And I take back what I said about extremely-long critical apparatus and prefaces and on and on being a recent sign of doom. Some currently-published editions of Latin classics may have a lot of non-text in them compared to your typical one from the early 20th or late 19th century -- that'd been my main point of comparison up until now -- but they've got nothing on some 18th-century editions, in which prefaces follow each other like clowns getting out of a tiny car, more and more of them while you wonder When o when merciful Lord will it stop? followed by the main text which is one-fifth main text on an average page and four-fifths footnotes, followed by huge appendices and incredibly useless commentaries which just. Don't. End.
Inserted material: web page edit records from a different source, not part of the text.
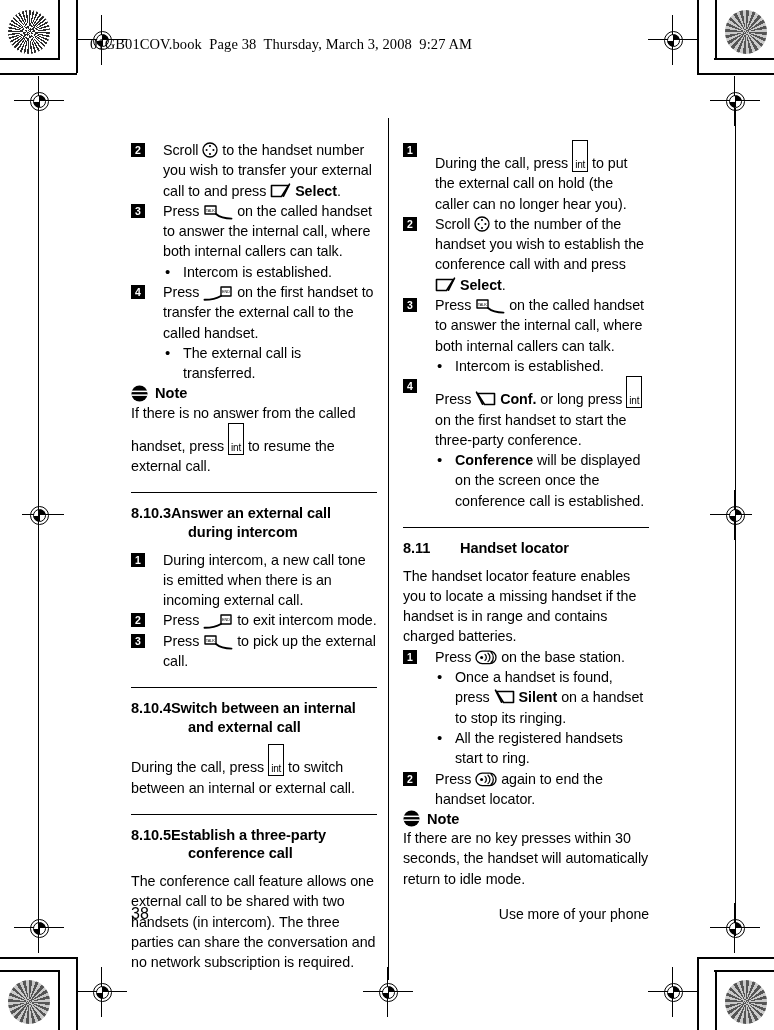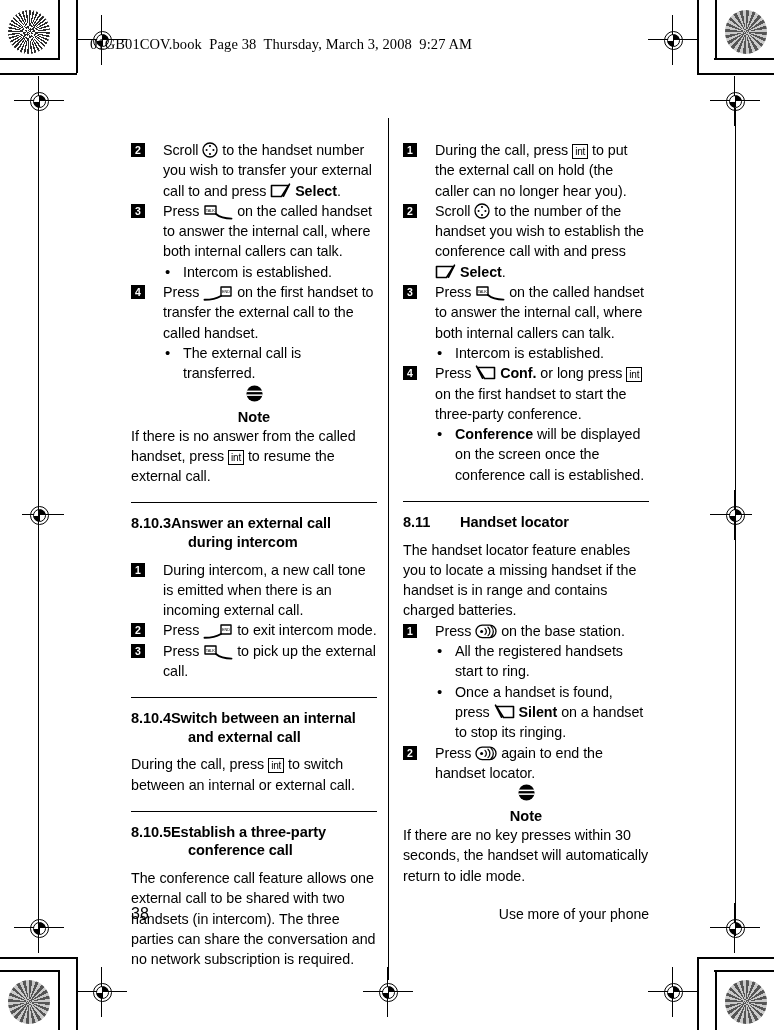"int" .k-int { padding: 1px 2px 1px 2px -> 18px 2px 1px 2px }
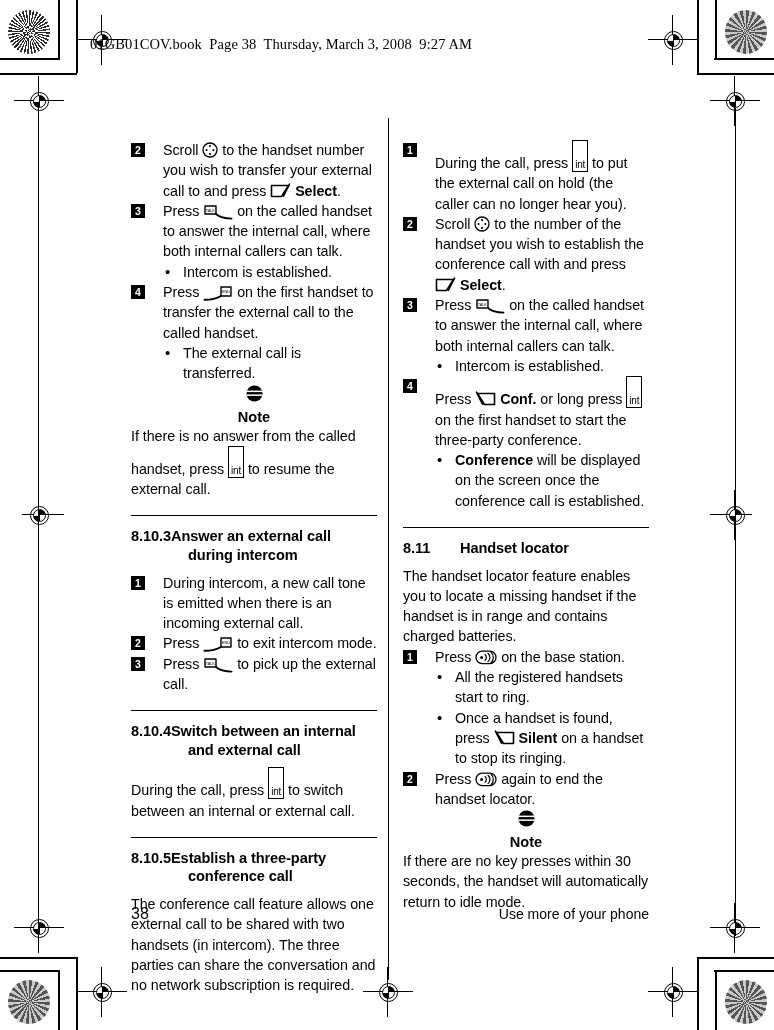"Note" .note-head { flex-direction: column -> none }
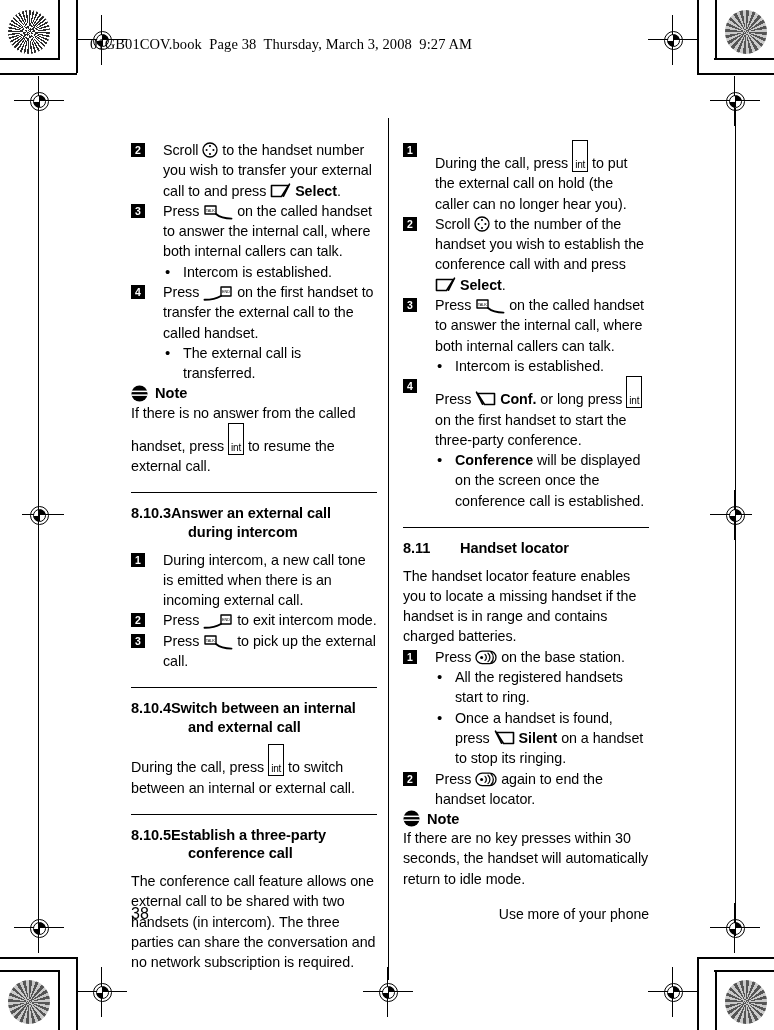"All the registered handsets start" li { order: before "Once a handset is found," -> after "Once a handset is found," }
I was having big fun looking at all these different editions when suddenly Google Books ended my fun: every time I tried to take a look at another book I got an automated message informing me that Google suspected that my computer was sending automated requests.
It seems Google just can't imagine that an actual human being would do anything like that for fun.
And you still can't search for pages, or books, written in Latin on Google. There are over 1,000 hits for a Google Book search for public domain books written by Velleius Paterculus, a relatively obscure author, most of them in Latin, untranslated. You can do a search in Icelandic or freakin Esperanto -- Esperanto?! You know what? I hope not -- but not in Latin.
Anyway, for the moment Google is back to not suspecting me of -- doing what, exactly? Last night it began refusing my requests to search in public-domain material -- so I'm back to looking at different editions of Velleius Paterculus.